--- About this exercise ---
Lines from the top of the entries down to the line with "total: 3036.04 -> 3134.30" must be set down exactly as they stand, with both ends retained.

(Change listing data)
====================
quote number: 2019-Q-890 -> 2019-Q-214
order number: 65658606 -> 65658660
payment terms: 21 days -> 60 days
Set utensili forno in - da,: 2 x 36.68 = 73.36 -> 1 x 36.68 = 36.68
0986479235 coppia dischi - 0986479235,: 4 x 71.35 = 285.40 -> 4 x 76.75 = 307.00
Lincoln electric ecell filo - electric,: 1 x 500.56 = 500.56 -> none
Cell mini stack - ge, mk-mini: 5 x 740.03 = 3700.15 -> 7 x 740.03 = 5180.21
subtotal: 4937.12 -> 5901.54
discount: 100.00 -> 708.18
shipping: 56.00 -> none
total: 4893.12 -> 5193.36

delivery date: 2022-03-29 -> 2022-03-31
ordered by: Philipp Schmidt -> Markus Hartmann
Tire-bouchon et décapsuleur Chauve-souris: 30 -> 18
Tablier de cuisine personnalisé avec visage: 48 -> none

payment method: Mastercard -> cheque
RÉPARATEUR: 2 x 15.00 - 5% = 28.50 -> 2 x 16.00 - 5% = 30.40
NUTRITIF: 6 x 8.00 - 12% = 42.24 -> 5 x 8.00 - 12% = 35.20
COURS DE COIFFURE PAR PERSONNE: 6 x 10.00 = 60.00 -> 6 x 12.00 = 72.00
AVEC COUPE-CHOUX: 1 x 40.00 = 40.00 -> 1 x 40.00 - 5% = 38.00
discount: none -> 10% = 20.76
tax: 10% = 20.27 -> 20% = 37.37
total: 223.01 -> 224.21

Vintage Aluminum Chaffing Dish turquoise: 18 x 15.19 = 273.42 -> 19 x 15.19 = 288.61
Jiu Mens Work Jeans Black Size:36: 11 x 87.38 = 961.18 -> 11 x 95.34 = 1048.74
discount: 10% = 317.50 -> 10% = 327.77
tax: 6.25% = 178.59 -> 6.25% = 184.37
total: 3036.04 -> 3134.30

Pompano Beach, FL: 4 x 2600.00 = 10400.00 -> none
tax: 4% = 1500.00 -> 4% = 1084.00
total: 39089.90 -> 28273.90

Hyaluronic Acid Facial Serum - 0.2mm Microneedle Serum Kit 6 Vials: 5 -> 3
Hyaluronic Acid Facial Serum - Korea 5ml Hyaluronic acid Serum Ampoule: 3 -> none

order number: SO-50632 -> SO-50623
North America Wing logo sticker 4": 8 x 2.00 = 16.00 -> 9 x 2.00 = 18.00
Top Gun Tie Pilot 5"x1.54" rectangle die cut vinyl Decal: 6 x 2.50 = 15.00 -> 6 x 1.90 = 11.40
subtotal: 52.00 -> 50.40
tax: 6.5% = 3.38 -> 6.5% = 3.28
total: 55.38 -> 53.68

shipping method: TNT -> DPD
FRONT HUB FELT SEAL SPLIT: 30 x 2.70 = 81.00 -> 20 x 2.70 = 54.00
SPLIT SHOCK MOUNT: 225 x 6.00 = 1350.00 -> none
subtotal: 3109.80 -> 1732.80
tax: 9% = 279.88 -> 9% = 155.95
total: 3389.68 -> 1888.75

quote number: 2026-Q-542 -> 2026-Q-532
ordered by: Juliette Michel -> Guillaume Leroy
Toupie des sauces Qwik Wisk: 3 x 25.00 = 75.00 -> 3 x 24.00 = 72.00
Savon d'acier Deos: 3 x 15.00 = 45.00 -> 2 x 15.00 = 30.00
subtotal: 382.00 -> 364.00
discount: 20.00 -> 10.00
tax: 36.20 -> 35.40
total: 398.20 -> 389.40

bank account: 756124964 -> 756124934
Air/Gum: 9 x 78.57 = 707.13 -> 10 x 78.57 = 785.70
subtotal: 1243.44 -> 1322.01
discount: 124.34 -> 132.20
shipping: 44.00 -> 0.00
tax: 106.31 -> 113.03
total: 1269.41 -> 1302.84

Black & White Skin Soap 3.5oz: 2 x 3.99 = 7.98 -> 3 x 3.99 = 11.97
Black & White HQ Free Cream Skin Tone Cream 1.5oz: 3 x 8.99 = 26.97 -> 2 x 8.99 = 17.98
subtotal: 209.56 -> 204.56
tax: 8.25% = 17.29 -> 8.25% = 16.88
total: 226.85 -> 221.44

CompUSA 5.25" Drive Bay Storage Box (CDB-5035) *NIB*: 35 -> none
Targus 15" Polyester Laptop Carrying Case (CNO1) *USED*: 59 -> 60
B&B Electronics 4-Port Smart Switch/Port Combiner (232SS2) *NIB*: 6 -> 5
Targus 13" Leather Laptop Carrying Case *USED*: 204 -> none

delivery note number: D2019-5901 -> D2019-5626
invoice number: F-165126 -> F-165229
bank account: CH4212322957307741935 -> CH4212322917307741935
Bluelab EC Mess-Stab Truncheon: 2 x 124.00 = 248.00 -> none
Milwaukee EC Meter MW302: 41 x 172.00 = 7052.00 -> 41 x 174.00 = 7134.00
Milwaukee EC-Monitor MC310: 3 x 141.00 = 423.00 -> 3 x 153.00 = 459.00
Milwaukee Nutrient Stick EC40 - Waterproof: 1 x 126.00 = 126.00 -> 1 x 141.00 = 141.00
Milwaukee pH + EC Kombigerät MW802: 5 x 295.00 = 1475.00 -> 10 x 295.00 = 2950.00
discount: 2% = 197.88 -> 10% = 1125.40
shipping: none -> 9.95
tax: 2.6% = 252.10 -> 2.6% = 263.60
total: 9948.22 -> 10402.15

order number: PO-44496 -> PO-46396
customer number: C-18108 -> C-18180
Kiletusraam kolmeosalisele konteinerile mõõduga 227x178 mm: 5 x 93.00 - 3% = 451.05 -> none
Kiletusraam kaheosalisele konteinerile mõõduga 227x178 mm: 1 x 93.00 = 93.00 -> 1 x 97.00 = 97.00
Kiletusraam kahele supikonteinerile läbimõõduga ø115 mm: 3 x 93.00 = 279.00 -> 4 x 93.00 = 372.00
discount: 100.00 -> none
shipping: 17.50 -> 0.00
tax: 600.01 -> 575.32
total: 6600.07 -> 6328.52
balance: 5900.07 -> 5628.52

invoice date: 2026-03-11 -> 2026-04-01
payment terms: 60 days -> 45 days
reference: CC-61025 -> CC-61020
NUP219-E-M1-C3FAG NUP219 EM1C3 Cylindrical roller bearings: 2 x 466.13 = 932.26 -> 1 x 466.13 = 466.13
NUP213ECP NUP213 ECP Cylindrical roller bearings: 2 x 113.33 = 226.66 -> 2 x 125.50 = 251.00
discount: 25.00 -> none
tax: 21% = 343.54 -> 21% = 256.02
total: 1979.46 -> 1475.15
====================
--- Problem solution ---
quote number: 2019-Q-890 -> 2019-Q-214
order number: 65658606 -> 65658660
payment terms: 21 days -> 60 days
Set utensili forno in - da,: 2 x 36.68 = 73.36 -> 1 x 36.68 = 36.68
0986479235 coppia dischi - 0986479235,: 4 x 71.35 = 285.40 -> 4 x 76.75 = 307.00
Lincoln electric ecell filo - electric,: 1 x 500.56 = 500.56 -> none
Cell mini stack - ge, mk-mini: 5 x 740.03 = 3700.15 -> 7 x 740.03 = 5180.21
subtotal: 4937.12 -> 5901.54
discount: 100.00 -> 708.18
shipping: 56.00 -> none
total: 4893.12 -> 5193.36

delivery date: 2022-03-29 -> 2022-03-31
ordered by: Philipp Schmidt -> Markus Hartmann
Tire-bouchon et décapsuleur Chauve-souris: 30 -> 18
Tablier de cuisine personnalisé avec visage: 48 -> none

payment method: Mastercard -> cheque
RÉPARATEUR: 2 x 15.00 - 5% = 28.50 -> 2 x 16.00 - 5% = 30.40
NUTRITIF: 6 x 8.00 - 12% = 42.24 -> 5 x 8.00 - 12% = 35.20
COURS DE COIFFURE PAR PERSONNE: 6 x 10.00 = 60.00 -> 6 x 12.00 = 72.00
AVEC COUPE-CHOUX: 1 x 40.00 = 40.00 -> 1 x 40.00 - 5% = 38.00
discount: none -> 10% = 20.76
tax: 10% = 20.27 -> 20% = 37.37
total: 223.01 -> 224.21

Vintage Aluminum Chaffing Dish turquoise: 18 x 15.19 = 273.42 -> 19 x 15.19 = 288.61
Jiu Mens Work Jeans Black Size:36: 11 x 87.38 = 961.18 -> 11 x 95.34 = 1048.74
discount: 10% = 317.50 -> 10% = 327.77
tax: 6.25% = 178.59 -> 6.25% = 184.37
total: 3036.04 -> 3134.30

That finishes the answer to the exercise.